### INSTRUCTIONS FOR THE TASK
Please write out the final portion of the records below exactly: the line containing "right: 40px;", every line after it, and nothing else.

Top of SUPPLIED RECORDS

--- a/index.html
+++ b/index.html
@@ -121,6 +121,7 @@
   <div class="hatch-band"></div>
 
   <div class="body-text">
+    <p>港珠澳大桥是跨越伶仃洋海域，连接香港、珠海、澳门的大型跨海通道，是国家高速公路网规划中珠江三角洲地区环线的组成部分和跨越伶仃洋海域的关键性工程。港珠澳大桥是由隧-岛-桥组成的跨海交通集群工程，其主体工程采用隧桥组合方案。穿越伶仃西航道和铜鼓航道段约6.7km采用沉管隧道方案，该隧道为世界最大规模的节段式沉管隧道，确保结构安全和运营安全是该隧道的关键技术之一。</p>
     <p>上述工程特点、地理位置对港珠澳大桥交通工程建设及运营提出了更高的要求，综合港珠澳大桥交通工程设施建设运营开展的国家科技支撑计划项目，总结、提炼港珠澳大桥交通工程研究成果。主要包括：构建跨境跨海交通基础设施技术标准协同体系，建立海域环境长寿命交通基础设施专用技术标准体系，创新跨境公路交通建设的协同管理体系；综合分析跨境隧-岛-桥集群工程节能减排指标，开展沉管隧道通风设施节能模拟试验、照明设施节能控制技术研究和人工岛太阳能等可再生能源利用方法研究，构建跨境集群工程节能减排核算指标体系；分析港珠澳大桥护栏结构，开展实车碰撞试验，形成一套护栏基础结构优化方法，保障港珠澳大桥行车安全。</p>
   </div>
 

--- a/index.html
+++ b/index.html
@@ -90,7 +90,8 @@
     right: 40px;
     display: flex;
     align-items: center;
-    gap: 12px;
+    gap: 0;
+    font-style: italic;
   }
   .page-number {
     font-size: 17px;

Bottom of SUPPLIED RECORDS

### SOLUTION FOR THIS PROBLEM
     right: 40px;
     display: flex;
     align-items: center;
-    gap: 12px;
+    gap: 0;
+    font-style: italic;
   }
   .page-number {
     font-size: 17px;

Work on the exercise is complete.